День после фестиваля:
"Как? Пока я развлекалась, одного моего одноклассника чуть не убили, а другого пытались обратить в икигаизм... Ууу, где я была в это время?! Как хорошо, что моя помощь не потребовалась, но если в следующий раз... И это прямо под носом! Как же надо быть настороже!"
***
В день после присяги Ксеномия истово молилась, но её всё равно съедала лютая тревога. Что она наделала? Как можно было настолько потерять бдительность? Да, она увидела некоторые сложности в данной присяге, но это и близко не было достаточно для описания ситуации. Разве не читала она в древних энклессийских книгах, что нельзя клясться? Вообще, никогда?
Теперь она будто меж двух огней. Если императрица или кто-то от её имени потребует от Мии бесчеловечного приказа, то... Страшно подумать, что произойдёт. Нет, браслет вряд ли будет наказывать за невыполнение такого приказа... Мия думала, что нет. Но вот за дачу заведомо ложной клятвы и ввод в заблуждение большого числа людей наказание последует обязательно. Как бы постфактум, но нераскаянное преступление не имеет срока давности.
Нельзя было быть такой беспечной... Мысли о том, что необходимо удержаться в академии и продолжить учёбу полностью лишили её способности рассуждать. А ведь она готовила себя к искушениям -- но пережив первое, самое маленькое, сразу же села в огромную лужу! Надо было попросить исключение и изменить клятву -- так, чтобы устроило и императрицу, и её, Мию. Вряд ли бы вышло, но тогда действие очевидно -- отказаться и уйти из академии. Не факт, что уходом из академии последствия бы ограничились, но это -- было бы правильно. Она нашла бы другой путь. Она бы всё равно справилась и защитила бы дорогих людей. Как-нибудь... А теперь... Что теперь? Как исправить содеянное? Ксеномия лишь молилась, чтобы ей никогда не поступило приказа, который она не сможет выполнить.
Все эти тревожные мысли плавно перешли в тревожный сон. По площади шла толпа огромная людей в цепях, и кандалы громко бряцали в такт друг другу. Мия с ужасом увидела, что среди них идут её мама и брат... На пьедестале стояла императрица и вела речь:
-- Вы все виновны в том, что мои туфли недостаточно блестят! Это вы называете полировкой?! Это плевок в сторону всего императорского дома! Впрочем, у вас есть шанс спастись...
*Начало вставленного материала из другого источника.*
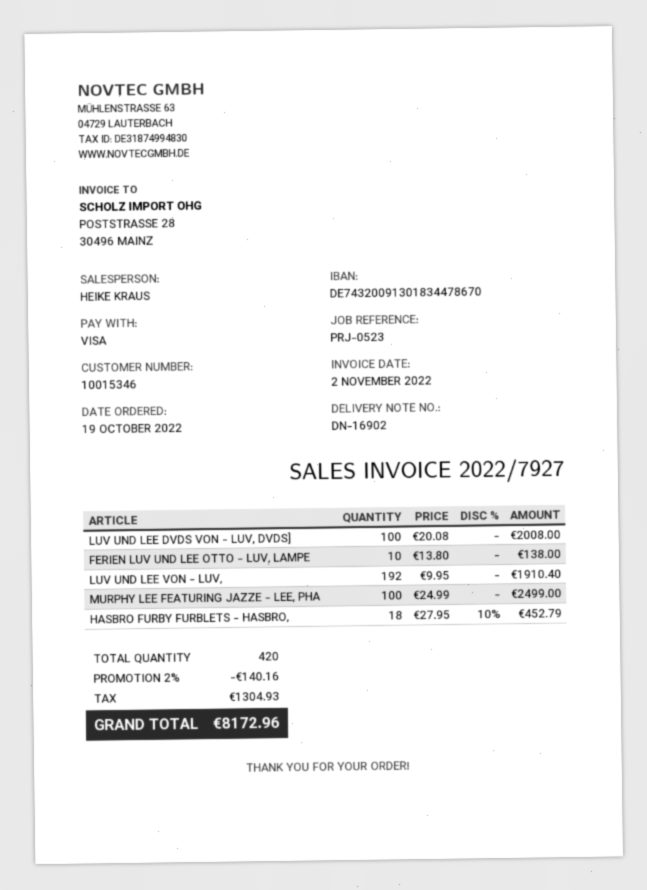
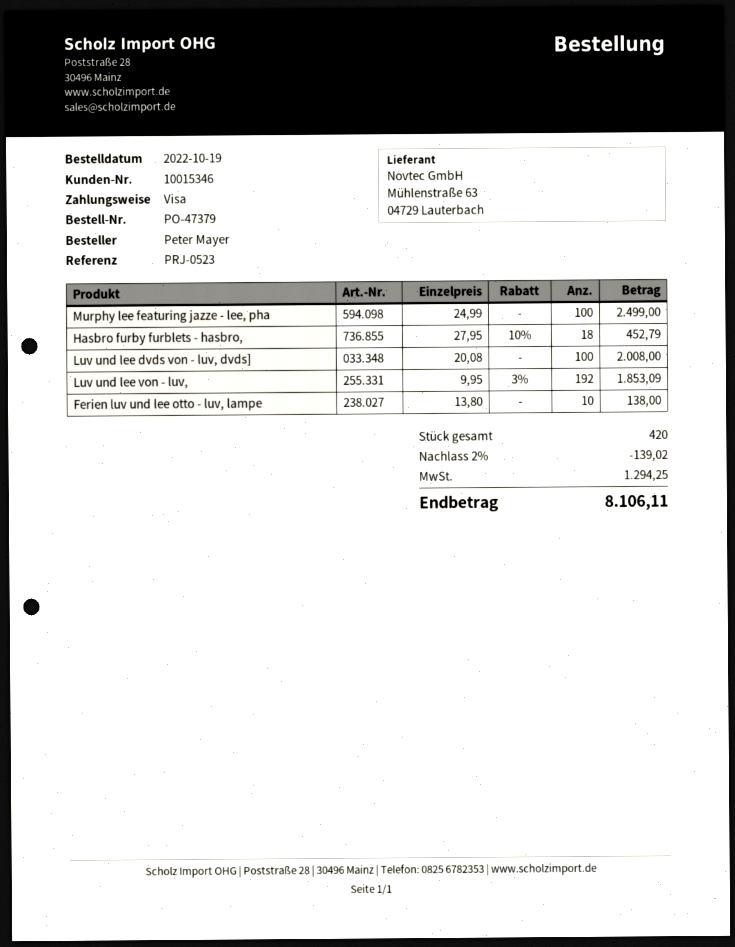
LUV UND LEE VON - LUV,: 192 x 9.95 = 1910.40 -> 192 x 9.95 - 3% = 1853.09
discount: 2% = 140.16 -> 2% = 139.02
tax: 1304.93 -> 1294.25
total: 8172.96 -> 8106.11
В садах с огромными экзотическими цветами сидела Усами Кёко.
-- Гармония! Это всё потому, что у вас в сердце нет гармонии! Впустите в своё сердце мою гармонию и тогда туфли Её Величества засияют!
Из цветов и из-за цветов, со всех сторон полезли люди, у всех их была огромная улыбка до ушей. Они шатались и говорили, словно зомби:
-- Гырмония! Гырмония! Всем гырмония, бесплатно и даром!
Узники теперь находились в каком-то загоне и ничего не говорили, только жались к стенам клетки. Алик плакал на руках матери.
-- Бесполезно! -- на лице Ринзе читалось безграничное презрение. -- Ксеномия Нерисс, убейте эти ничтожества!
У Мии в руках был автомат, но она отворачивала его в сторону от людей. Внезапно девушка понимает, что на руках у неё два браслета: на левой и на правой. И оба начинают жечь, сильнее и сильнее. Императрица кричит на неё, чтобы она поторапливалась, зомби скандируют "Гырмония", а от браслетов Мия покрывается ярким пламенем и горит...
Ксеномия просыпается от собственного крика и хватается за браслет.
-- Вроде не жжётся... Не жжётся, -- лепечет она в панике. -- Это просто дурной сон... Не будет такого... Не будет... Я криками других учеников перебужу, не надо так...
Прочитав ещё несколько молитв, девушка теперь уже окончательно и без сновидений засыпает.